Idealizing normalcy. Is that what we’ve been doing as a culture?
Idealizing the hustle, the waste, the cruelty, the gross inequality?
Normal doesn’t work. Never did. We’ve all known this, and after the last 15 months, we can’t escape it anymore.
We can’t pretend anymore.
In a recent episode of Create Out Loud, Oscar-nominated screenwriter Meg LeFauve said:
“…for me, it’s always picking the writing, it’s always picking the storytelling. I feel it’s a sacred duty to write. You’ve been chosen by the universe to tell these stories. And if you don’t tell them, they’ll never be told. And those characters who want to come out into the world are never going to exist… And that’s why I stay in, hang in and do many, many revisions because people aren’t getting the story yet.
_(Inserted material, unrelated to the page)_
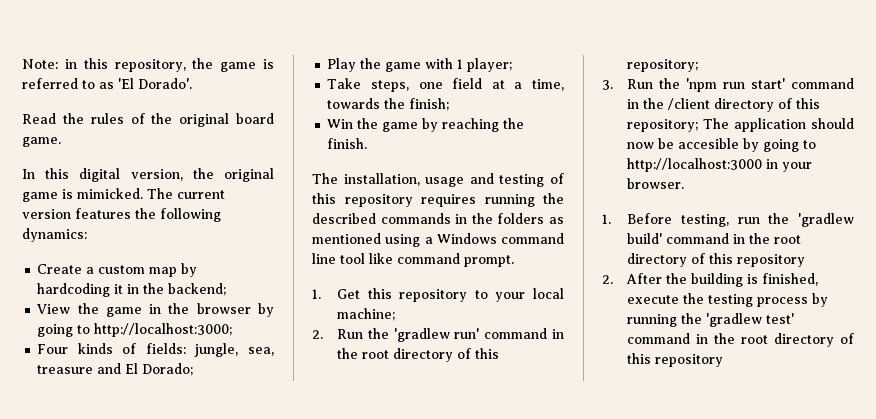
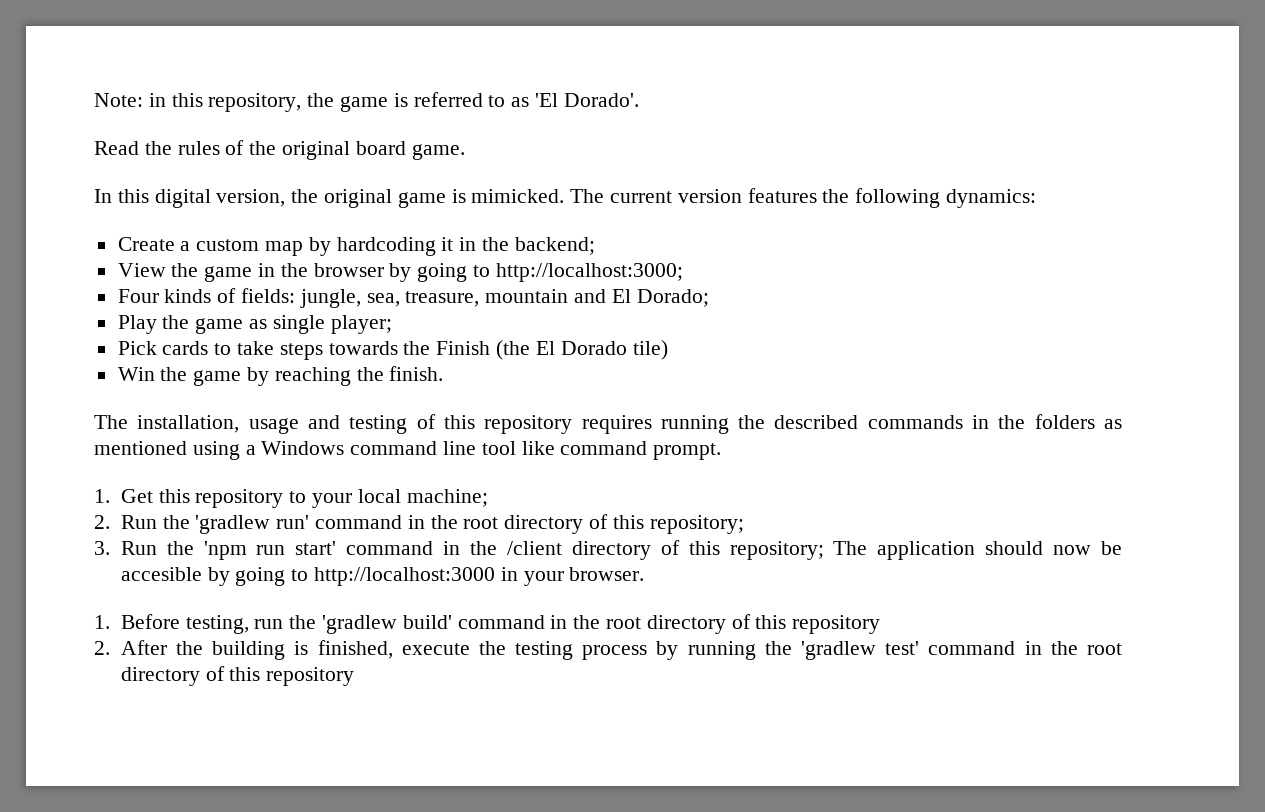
[37,365,94,374] treasure -> [405,289,569,307] treasure, mountain
[425,58,464,69] with 1 -> [249,315,325,334] as single
[327,78,564,92] [327,98,450,111] Take steps, one field at a time, towards the finish; -> [117,340,668,360] Pick cards to take steps towards the Finish (the El Dorado tile)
Why aren’t they getting it? What skill do I need? Because I love this and I want it to be in the world.”
This advice does not just apply to writers. It applies to us all.
What world have you been chosen to create?
What won’t exist without you revealing it?
Be drawn into liminal space and listen.
Stop fixing, explaining, or problem-solving.
Settle in and down.
(And honestly why bother to fight liminal space because as I’ve discovered it’s a waste of time and energy.)
It’s also good during liminal times to heed what Anne Lamott told me to do on the first episode of the podcast,
“If you came to me and said I felt really flat spiritually and, by extension, creatively, I would say do less and do it more poorly. Try more and do it badly. Fall on your butt more often. Life will always pull you back to your feet.”
Life never gives up on us but maybe it needs us to get out of the unending cycles and be drawn out of ‘business as usual.’
Be well, take care of yourself and each other.